Induction is an important process following on from recruitment and needs to be effective to avoid the “induction crisis” which is where employees do not feel comfortable with their new surroundings and decide to leave which incurs another recruitment cost for the organisation. In recent years the term “onboarding” has crept into the language of HR and is a US term for the induction process.
The length of the induction period and methods used to provide information to the new employee will vary depending on the size and nature of the organisation and the role. However it is really important that all organisations have a well thought out induction programme. This may need to be tailored for certain members of staff, however, eg promoted staff – such as Pope Francis, graduate trainees, senior appointments, technical specialists, temporary staff, job sharers etc.
Without a good induction programme certain problems may arise – poor integration into team, low morale, loss of productivity, failure to reach potential none of which are acceptable and damaging to the business.
Various members of staff could be involved in the process. The line manager is very important as they will manage the employee on a day to day basis. An HR representative, if appropriate, could ensure that certain admin duties are performed eg bank details are collected and the employee knows what to expect from induction. The health and safety officer may explain health and safety issues appropriate to the workplace. With large organisations often senior management do a presentation to groups of new starters on the organisation, its history, mission, values and structure. The training officer will outline any training activities that will take place. There may be union representatives that meet with the new employee if the organisation is unionised. Also there could be a “buddy”, an existing employee, who is assigned to provide the new employee with informal information about the company to help them settle in.
A good induction programme contains the following elements:
- a clear outline of the job/rolerequirements
- explanation of terms and conditions
- orientation (physical) – describing where the facilities are
- orientation (organisational) – showing how the employee fits into the team and how their role fits with the organisation’s strategy and goals
- an awareness of other functions within the organisation, and how the employee fits within that
- meeting with key senior employees (either face to face or through the use of technology)

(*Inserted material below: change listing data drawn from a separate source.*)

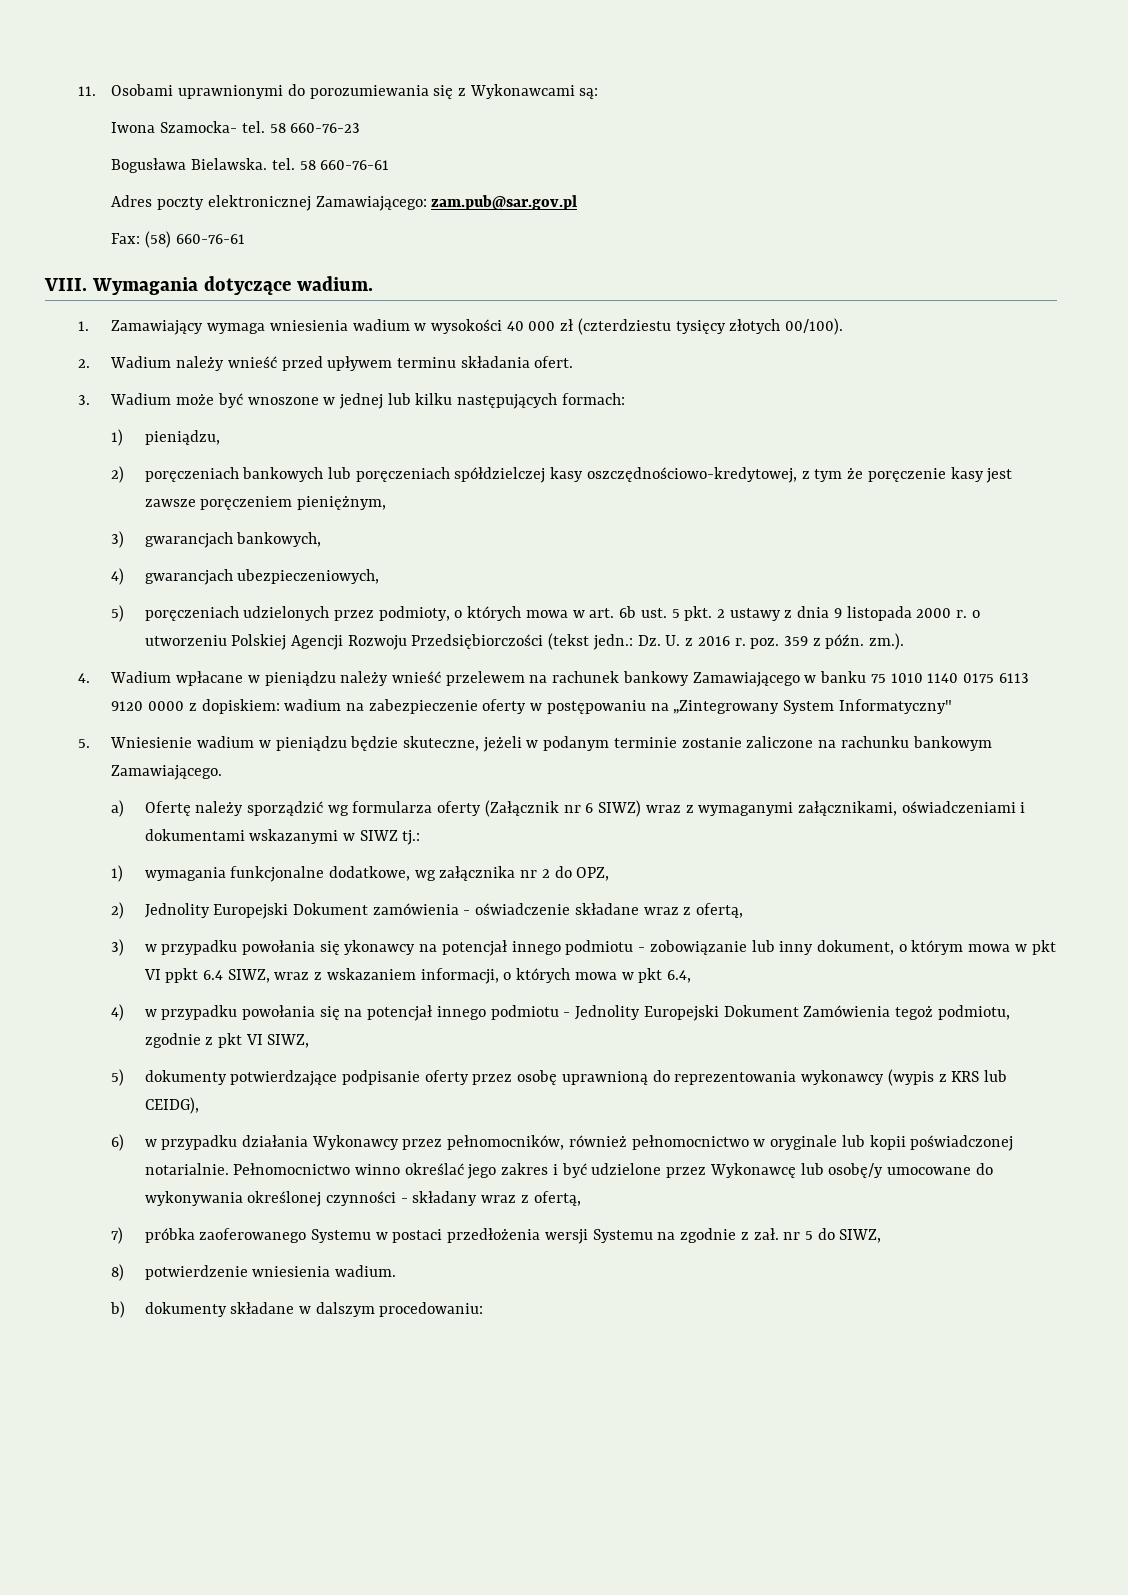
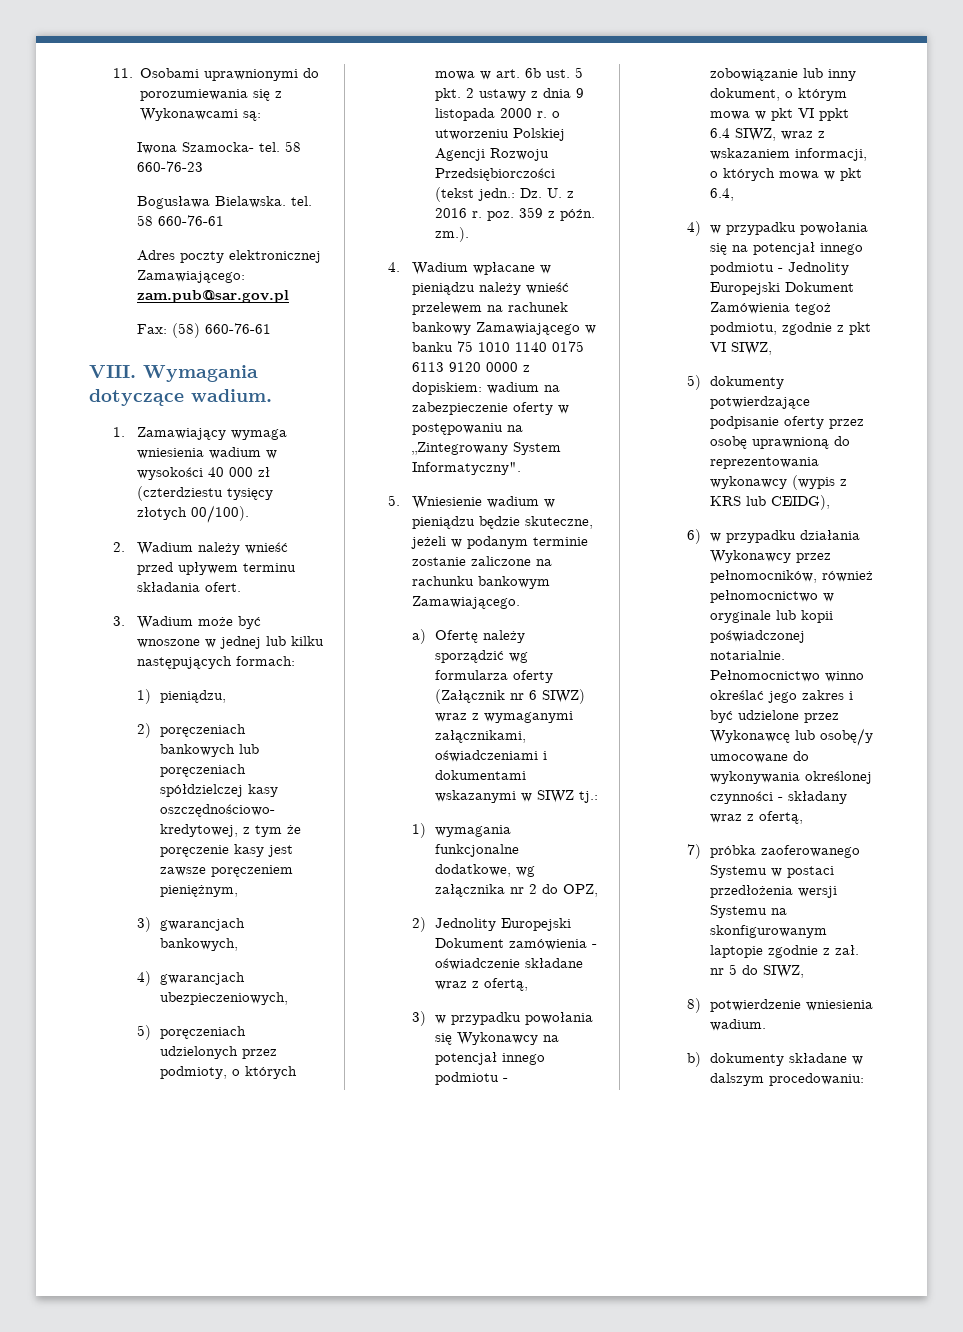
- 4. Wadium wpłacane w pieniądzu należy wnieść przelewem na rachunek bankowy Zamawiającego w banku 75 1010 1140 0175 6113 9120 0000 z dopiskiem: wadium na zabezpieczenie oferty w postępowaniu na „Zintegrowany System Informatyczny"
+ 4. Wadium wpłacane w pieniądzu należy wnieść przelewem na rachunek bankowy Zamawiającego w banku 75 1010 1140 0175 6113 9120 0000 z dopiskiem: wadium na zabezpieczenie oferty w postępowaniu na „Zintegrowany System Informatyczny".
- 3) w przypadku powołania się ykonawcy na potencjał innego podmiotu - zobowiązanie lub inny dokument, o którym mowa w pkt VI ppkt 6.4 SIWZ, wraz z wskazaniem informacji, o których mowa w pkt 6.4,
+ 3) w przypadku powołania się Wykonawcy na potencjał innego podmiotu - zobowiązanie lub inny dokument, o którym mowa w pkt VI ppkt 6.4 SIWZ, wraz z wskazaniem informacji, o których mowa w pkt 6.4,
- 7) próbka zaoferowanego Systemu w postaci przedłożenia wersji Systemu na zgodnie z zał. nr 5 do SIWZ,
+ 7) próbka zaoferowanego Systemu w postaci przedłożenia wersji Systemu na skonfigurowanym laptopie zgodnie z zał. nr 5 do SIWZ,

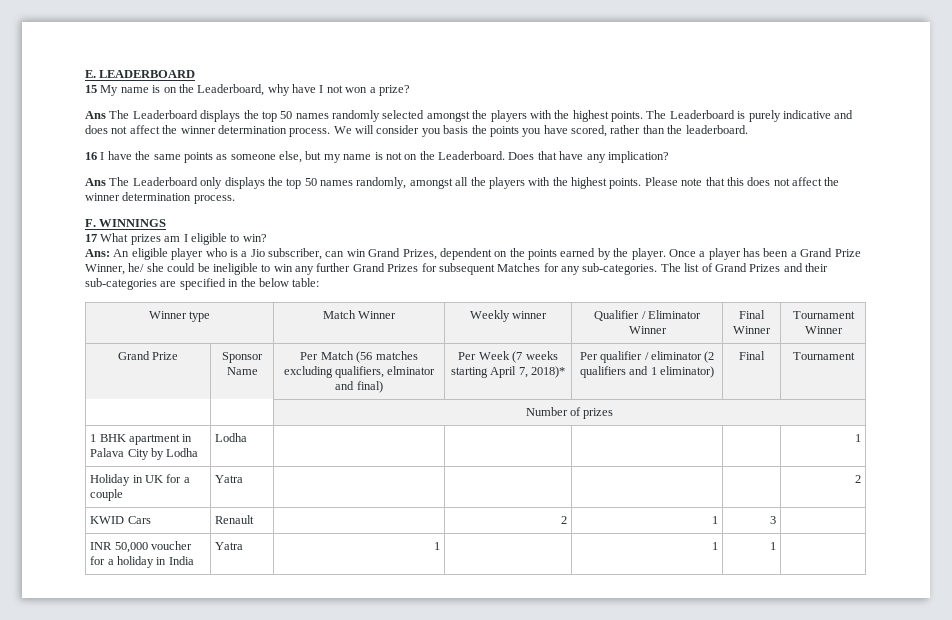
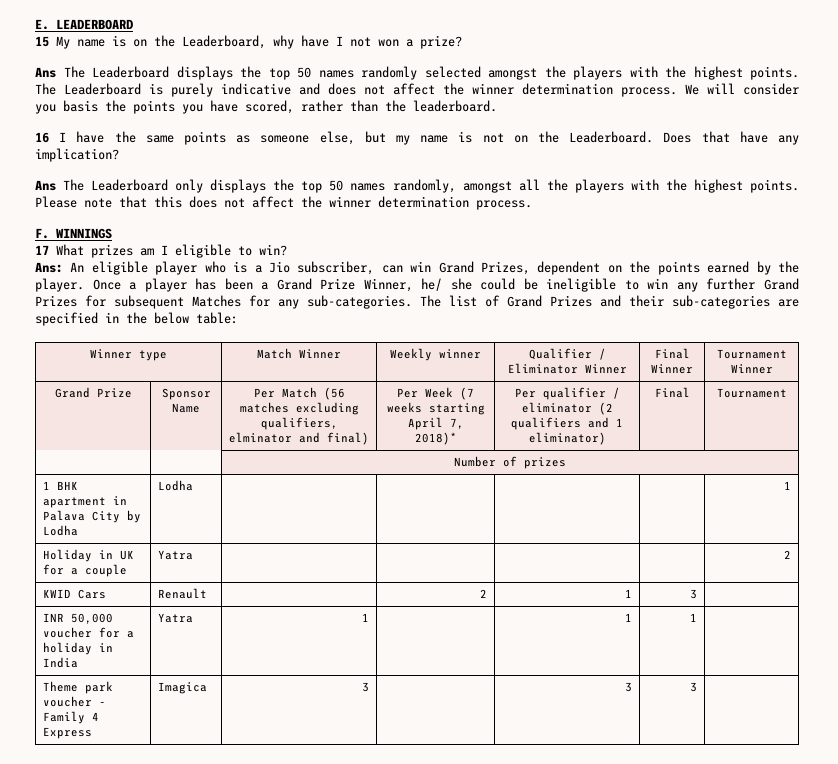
+ Theme park voucher - Family 4 Express | Imagica | 3 | | 3 | 3 |

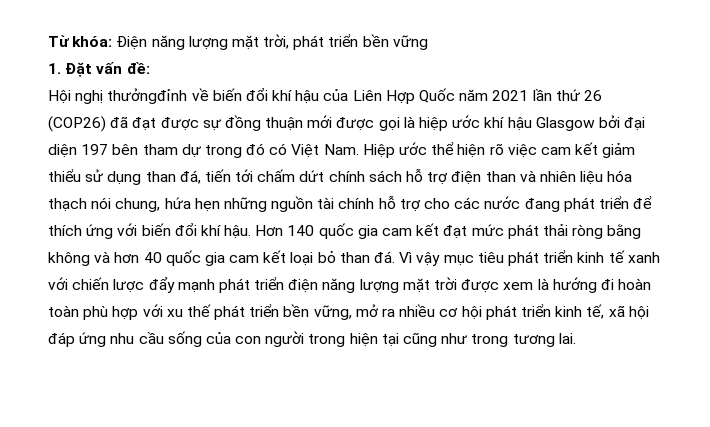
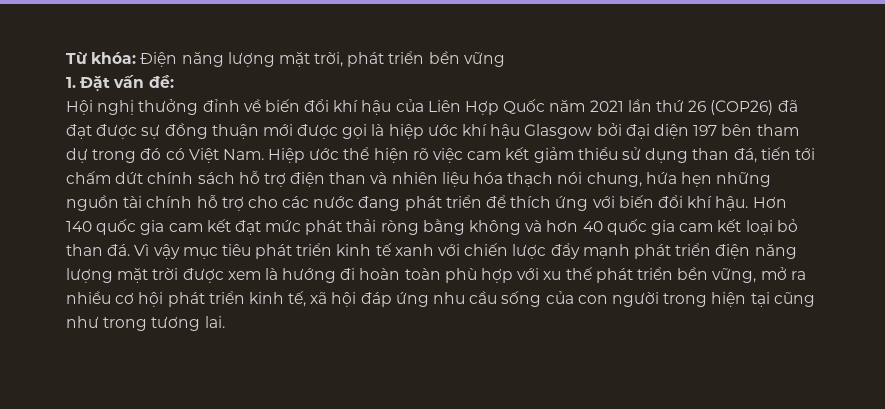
- Hội nghị thưởngđỉnh về biến đổi khí hậu của Liên Hợp Quốc năm 2021 lần thứ 26 (COP26) đã đạt được sự đồng thuận mới được gọi là hiệp ước khí hậu Glasgow bởi đại diện 197 bên tham dự trong đó có Việt Nam. Hiệp ước thể hiện rõ việc cam kết giảm thiểu sử dụng than đá, tiến tới chấm dứt chính sách hỗ trợ điện than và nhiên liệu hóa thạch nói chung, hứa hẹn những nguồn tài chính hỗ trợ cho các nước đang phát triển để thích ứng với biến đổi khí hậu.
+ Hội nghị thưởng đỉnh về biến đổi khí hậu của Liên Hợp Quốc năm 2021 lần thứ 26 (COP26) đã đạt được sự đồng thuận mới được gọi là hiệp ước khí hậu Glasgow bởi đại diện 197 bên tham dự trong đó có Việt Nam. Hiệp ước thể hiện rõ việc cam kết giảm thiểu sử dụng than đá, tiến tới chấm dứt chính sách hỗ trợ điện than và nhiên liệu hóa thạch nói chung, hứa hẹn những nguồn tài chính hỗ trợ cho các nước đang phát triển để thích ứng với biến đổi khí hậu.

- health and safety information – this is a legal requirement
- details of the organisation’s history, its culture and values, and its products and services.
The process should be conducted gradually over a reasonable period of time trying to avoid “information overload”.
Ideally there should be an induction checklist drawn up that covers all the areas that a new employee needs to know about indicating which staff member will be responsible for each area. It can then be signed off once each area is completed then held on the employee’s personnel file.
Hopefully, the new Pope will quickly settle into his new role with a well thought through induction procedure.